Stormbringer schrieb:


> mir ist das durchaus klar, aber wenn ich schon kohle ausgebe, dann doch lieber für was nicht-chinesisches...
> 
> @pipeboy: jetzt reite mal nicht auf deiner langjährigen erfahrung eines elektro-"fach"markts rum.
> da wird man sowieso nicht beraten, sondern bekommt als ahnungsloser kunde nur das aufgedrückt, was zufällig gerade auf lager ist.
> (widerrede zwecklos  )



Was erzählst du denn fürn ...... ? Du kannst doch deine MediaMarkt Mentalitätserfahrung nicht auf mein Fundiertes Wissen projezieren...Ausserdem lies mal bitte den Text nochmal von mir durch, dann wirst du feststellen dass deine Aussage nichts mit der von mir eingebrachten Erfahrung zu tun hat.
Ausserdem bin ich nicht einer von denen der Probiert jemanden was aufzuschwatzen...sonst würde ich ja sagen nimm den Jvc...ist aber auch zuviel OT.

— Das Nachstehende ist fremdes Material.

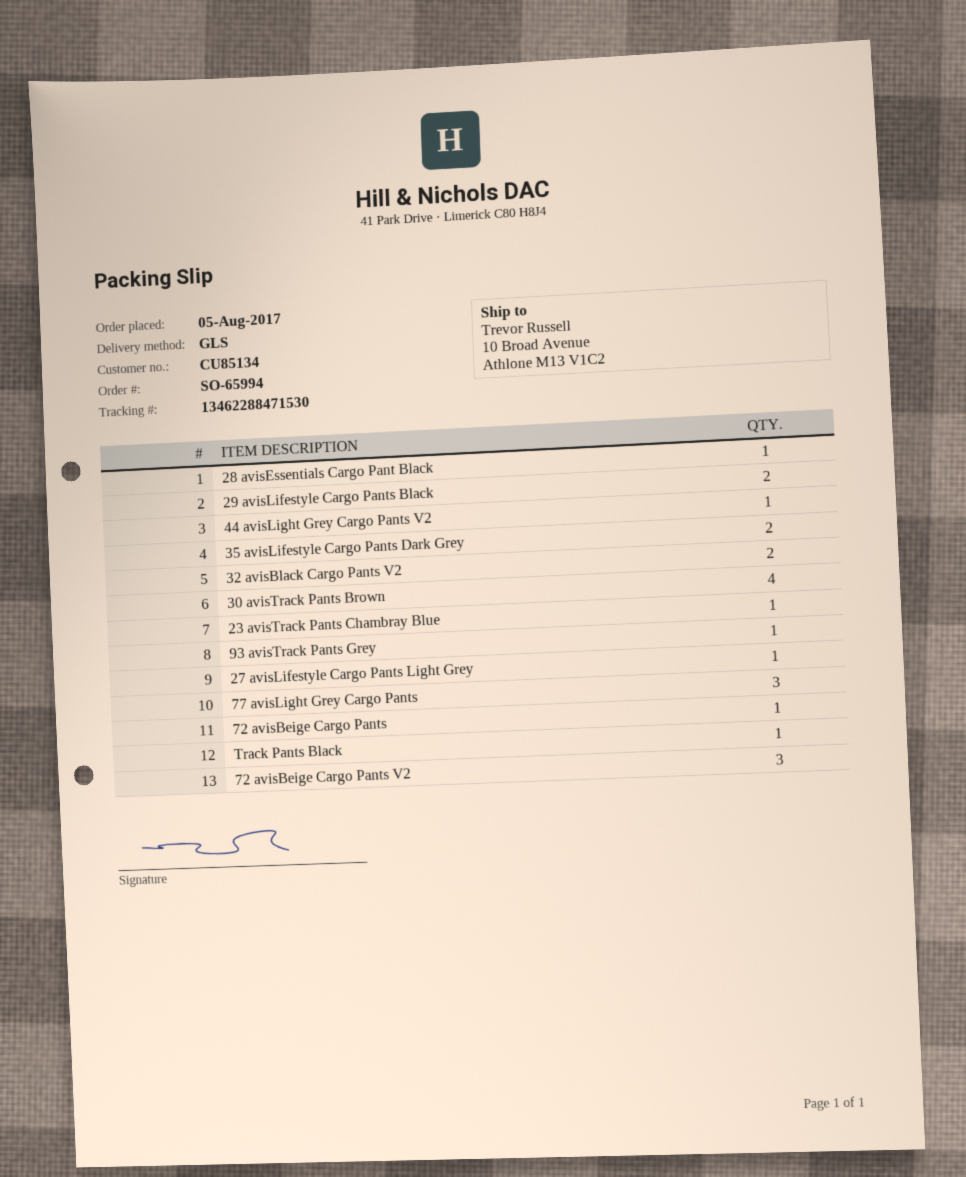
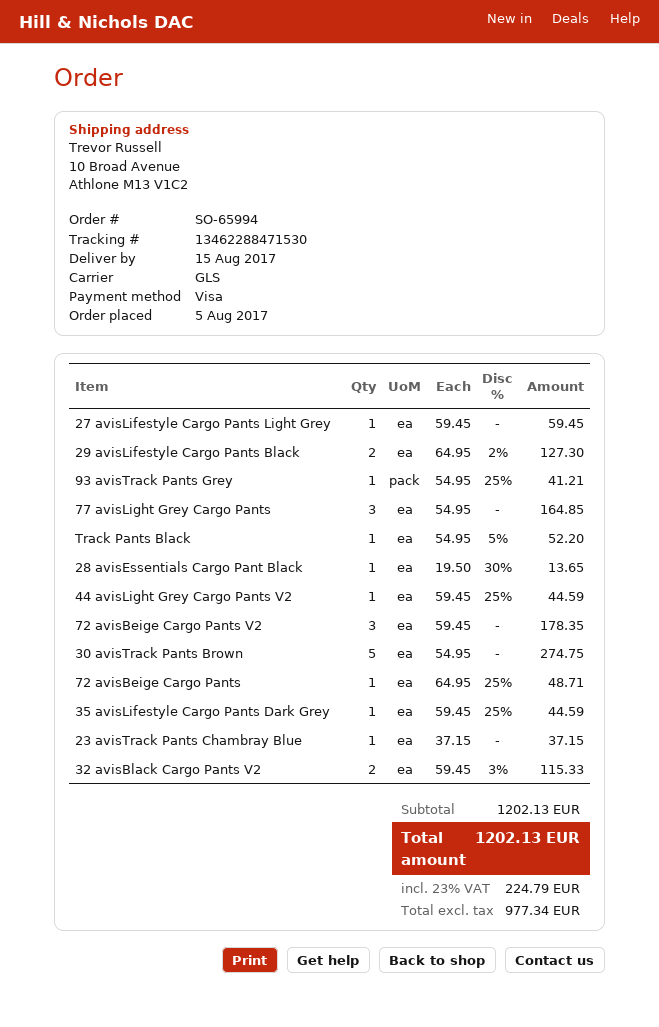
35 avisLifestyle Cargo Pants Dark Grey: 2 -> 1
30 avisTrack Pants Brown: 4 -> 5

Und nur so nebenbei...mit die besten Geräte kommen ausm Asiatischen Raum...siehe Denon,Onkyo...


----------



## > Devil-X < (27. Juni 2009)

*AW: Heimkino-System (mit AV-Receiver) für max. 300 €*

Himmel was is denn hier los...

Also, erstmal ist der JVC-Ramsch einfach nur Plunder, audiophil ist da nichts. Aber ein Receiver oder Verstärker klingt NICHT! Das ist ein Aberglaube. Auch wenn Crackpipeboy in einem Elektromarkt gearbeitet hat, das einzige was du dort wahrscheinlich gehört hast ist die Einstellung des Denon. Wenn ein Verstärker klingt ist irgendwie was nicht ganz ok mit dem Gerät.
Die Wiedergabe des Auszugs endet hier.